▸ WORK TO COMPLETE: Go over these records and count the lines with the string "none" in them; the count is all that should be returned.

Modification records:
-*-

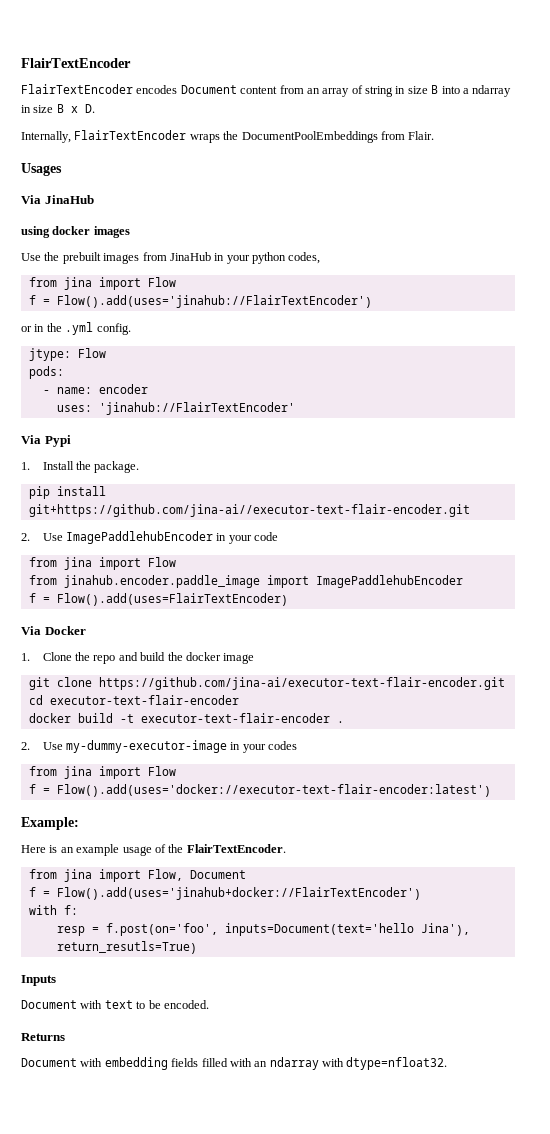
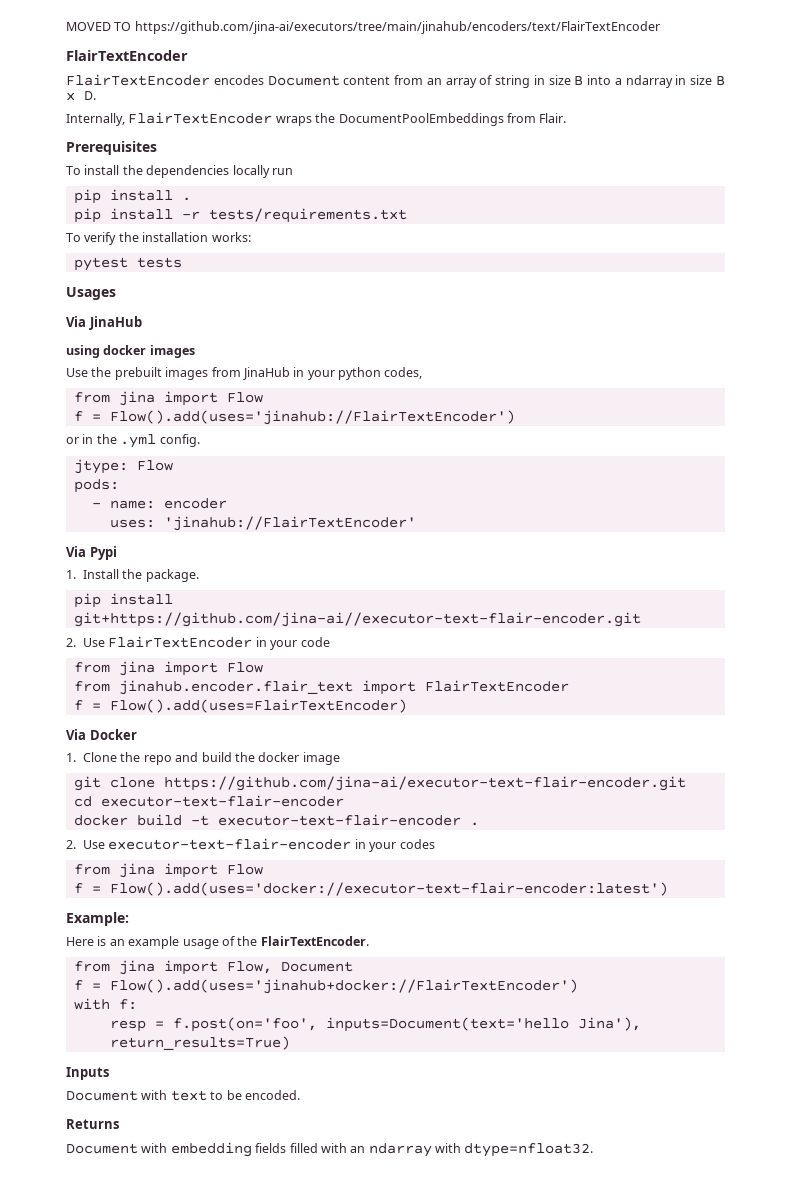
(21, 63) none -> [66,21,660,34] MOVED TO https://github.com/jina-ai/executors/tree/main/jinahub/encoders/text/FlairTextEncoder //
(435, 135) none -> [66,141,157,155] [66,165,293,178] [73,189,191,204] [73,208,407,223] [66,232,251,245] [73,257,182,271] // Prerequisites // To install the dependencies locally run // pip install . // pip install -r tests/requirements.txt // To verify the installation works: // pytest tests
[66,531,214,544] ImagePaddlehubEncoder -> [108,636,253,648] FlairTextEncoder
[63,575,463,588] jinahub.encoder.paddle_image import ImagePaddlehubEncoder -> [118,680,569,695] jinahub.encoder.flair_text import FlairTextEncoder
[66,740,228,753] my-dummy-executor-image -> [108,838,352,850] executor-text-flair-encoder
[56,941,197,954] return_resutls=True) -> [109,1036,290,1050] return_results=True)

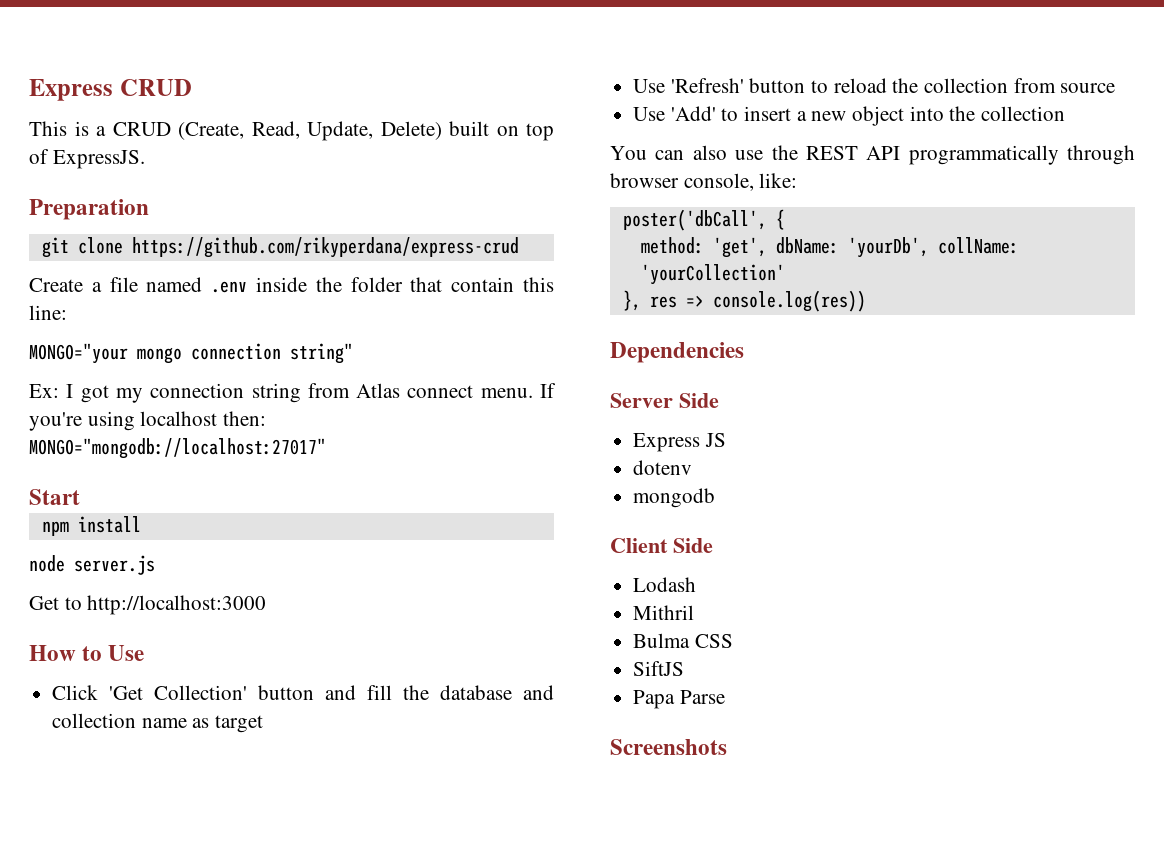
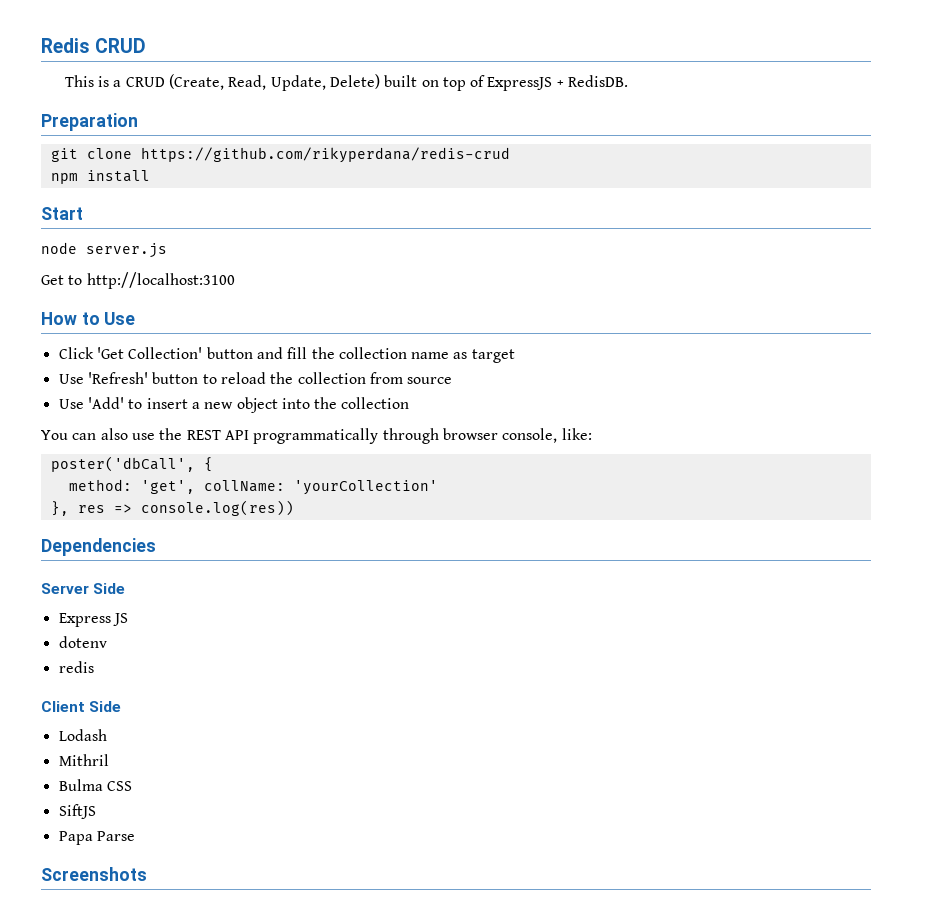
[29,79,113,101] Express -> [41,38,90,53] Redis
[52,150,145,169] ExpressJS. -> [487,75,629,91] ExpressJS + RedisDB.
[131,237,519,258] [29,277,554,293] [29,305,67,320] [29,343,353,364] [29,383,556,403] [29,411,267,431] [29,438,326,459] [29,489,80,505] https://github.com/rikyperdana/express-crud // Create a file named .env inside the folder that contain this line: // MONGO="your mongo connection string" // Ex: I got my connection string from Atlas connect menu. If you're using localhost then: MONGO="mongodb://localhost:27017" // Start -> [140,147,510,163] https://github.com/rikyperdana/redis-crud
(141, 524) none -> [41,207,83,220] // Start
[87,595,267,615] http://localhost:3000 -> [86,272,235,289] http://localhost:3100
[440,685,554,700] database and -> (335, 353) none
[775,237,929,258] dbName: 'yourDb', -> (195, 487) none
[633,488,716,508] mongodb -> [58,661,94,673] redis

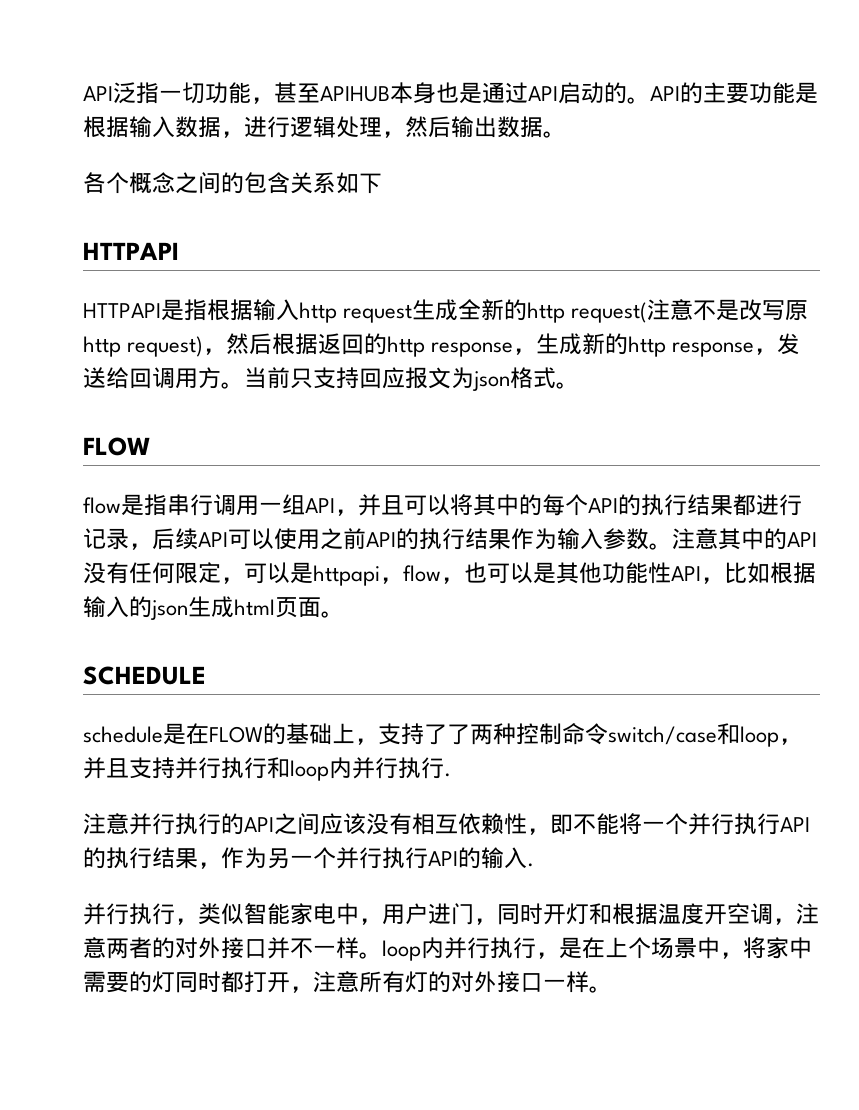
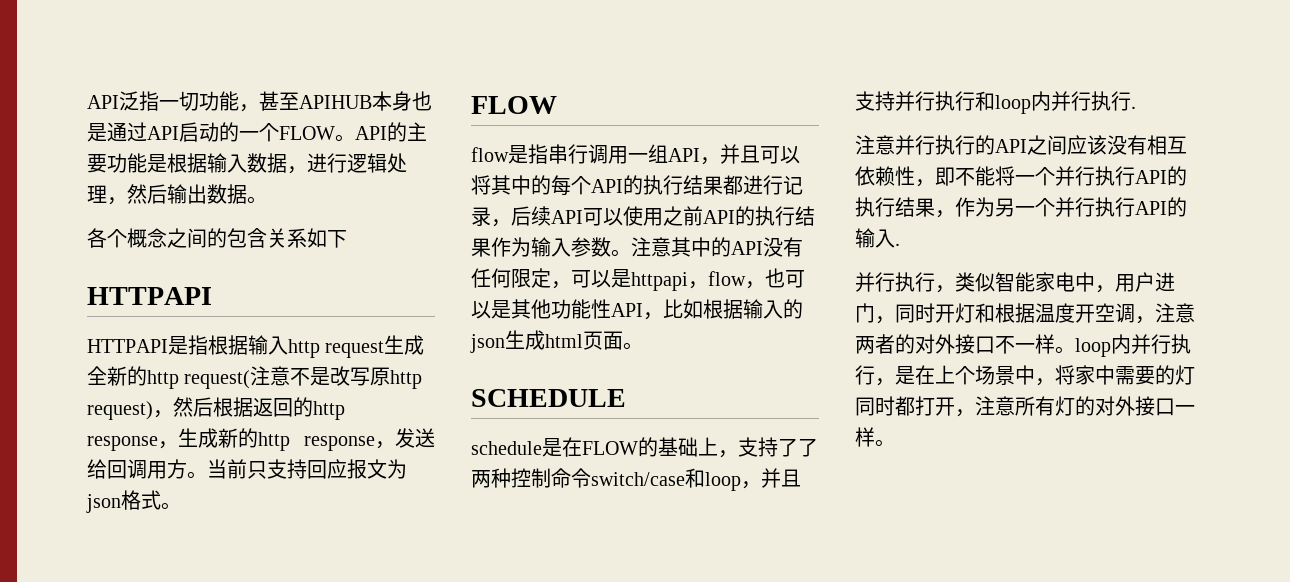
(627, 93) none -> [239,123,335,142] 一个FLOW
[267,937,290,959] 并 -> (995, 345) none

-*-

▸ SOLUTION FOR THIS PROBLEM: 7